News that bohemian godmother Patti Smith won this year's National Book Award for non-fiction got me thinking about all the books I have read by or about musicians, and what they have meant to me.
While I haven't got around to reading "Just Kids," Smith's book about her early days in New York with her then boyfriend the late photographer Robert Mapplethorpe, I have definitely read an inordinate amount of books about popular music.
Musicians' outsized personalities, creative genius, cultural relevance and the fact they have the only job that lends itself to sustainable drug abuse and criminal activity make most music books a pretty safe bet when looking for an entertaining read.
Here are a list of my five favorite and if you have some favorites let me know about them.

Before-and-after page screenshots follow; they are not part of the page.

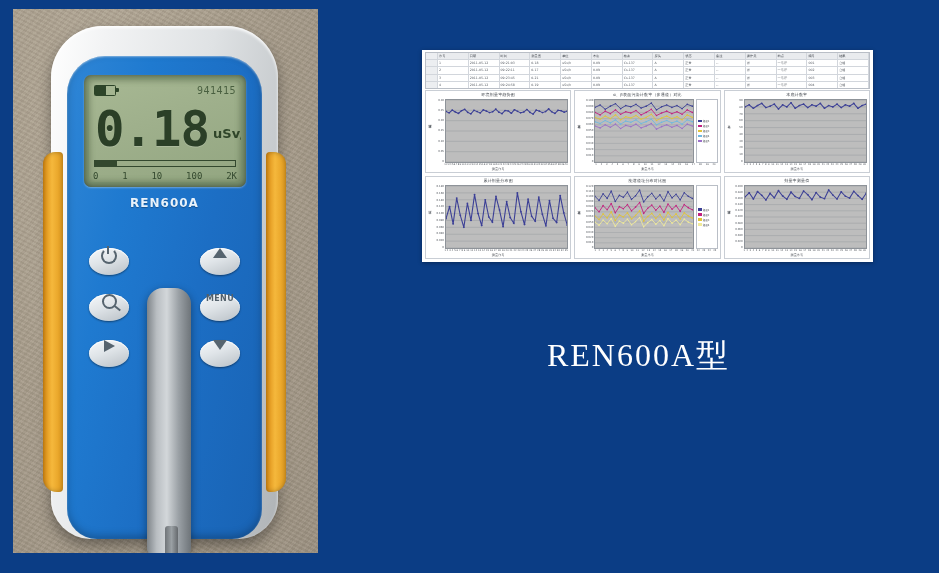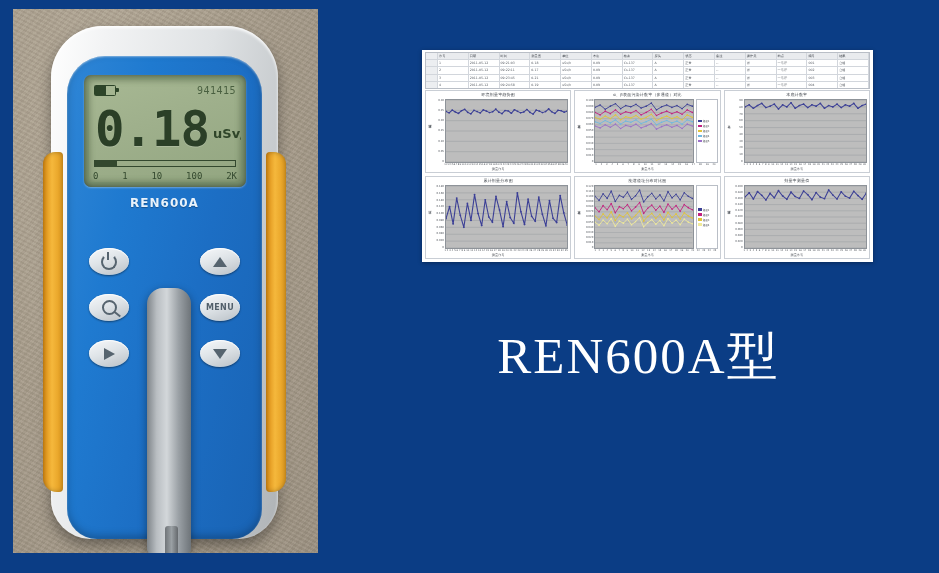--- a/index.html
+++ b/index.html
@@ -208,7 +208,7 @@
     border-radius: 50%;
     background: linear-gradient(160deg,#f7f9fb 0%, #dfe4e8 45%, #b9c0c6 100%);
     box-shadow: 0 1px 2px rgba(0,0,0,0.45), inset 0 1px 1px rgba(255,255,255,0.95);
-    display: flex; align-items: center; justify-content: center;
+    display: flex; align-items: flex-start; justify-content: center;
     color: #5c6a76;
   }
   .key.k-left  { left: 22px; }

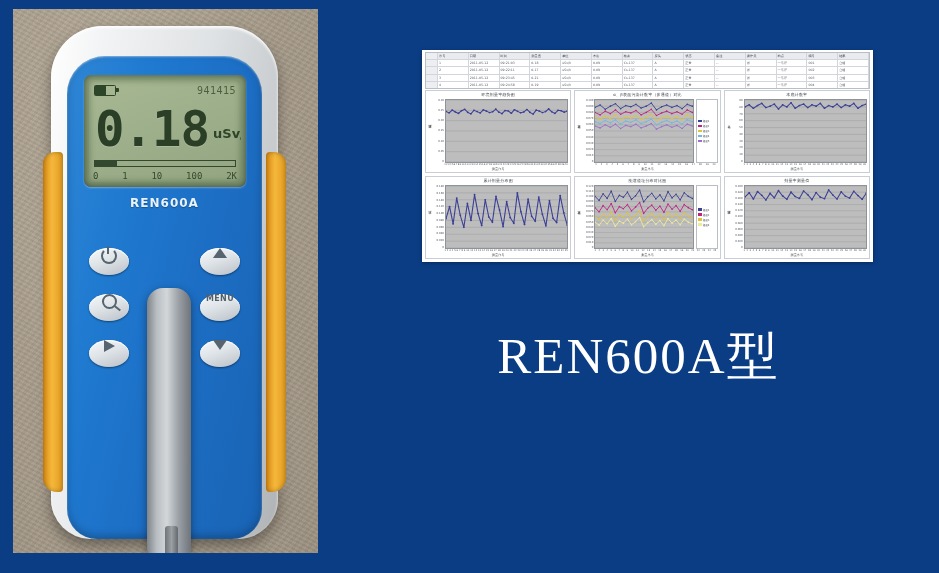--- a/index.html
+++ b/index.html
@@ -425,9 +425,10 @@
   }
   .cap-line1 {
     font-family: "Liberation Serif", serif;
-    font-size: 51px;
+    font-size: 32px;
     letter-spacing: 2px;
     margin-left: 16px;
+    margin-top: 12px;
   }
   .cap-line2 {
     font-family: "Liberation Serif", serif;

"Miles: The Autobiography" by Miles Davis: This is probably my favorite book ever written by a musician. Miles Davis' curse-laden vernacular weaves tales of a man obsessed with his art. Everyone writes about women, but Davis book is the rare music autobiography that pays equal attention to the music and what went into making it. Also worth reading for the sheer abundance of f-bombs and all their creative uses.
"I Lived to Tell it All" by George Jones: The first half of this volatile country crooner's book has enough sex, drugs and rock n' roll to make your head spin... and then he discovers cocaine! From destroying Waylon Jennings house in a drunken rage, getting kidnapped by his small town police department at behest of his drug dealer and performing an entire set in the voice of a duck in a fit of cocaine psychosis Jones book proves that both kinds of white lightning are bad news.
"Please Kill Me" by Legs McNeil: This book got me in trouble in high school when my band started using it as a bible for how to live. This oral history of punk is filled with amazing stories from the bands that watched it all happen, but the one that sticks out is the time Lou Reed asked a groupie to eat his feces. Not my idea of a perfect day.
"Cash: The Autobiography" by Johnny Cash: I read this on a cross country flight once. It's a quick and easy read but also really revealing. Cash is this really thoughtful introspective dude and I think I got more out of him talking about his spiritual journey and his growth as a man than I did about all the musical stuff. His recollection of a suicide attempt by cave is the kind of thing that makes his sorrowful tunes ring all the more true.
"Lobotomy: Surviving the Ramones" by Dee Dee Ramone: At times this book reads like its writer had actually undergone a lobotomy, but his undeniable eccentricity makes Dee Dee's life a worthwhile tale. Whether writing about his ill-fated rap career, getting a gun pulled on him by Phil Spector or cooking cats over an open fire in his New York junky crash pad, Ramone proves good reading doesn't always depend on good writing.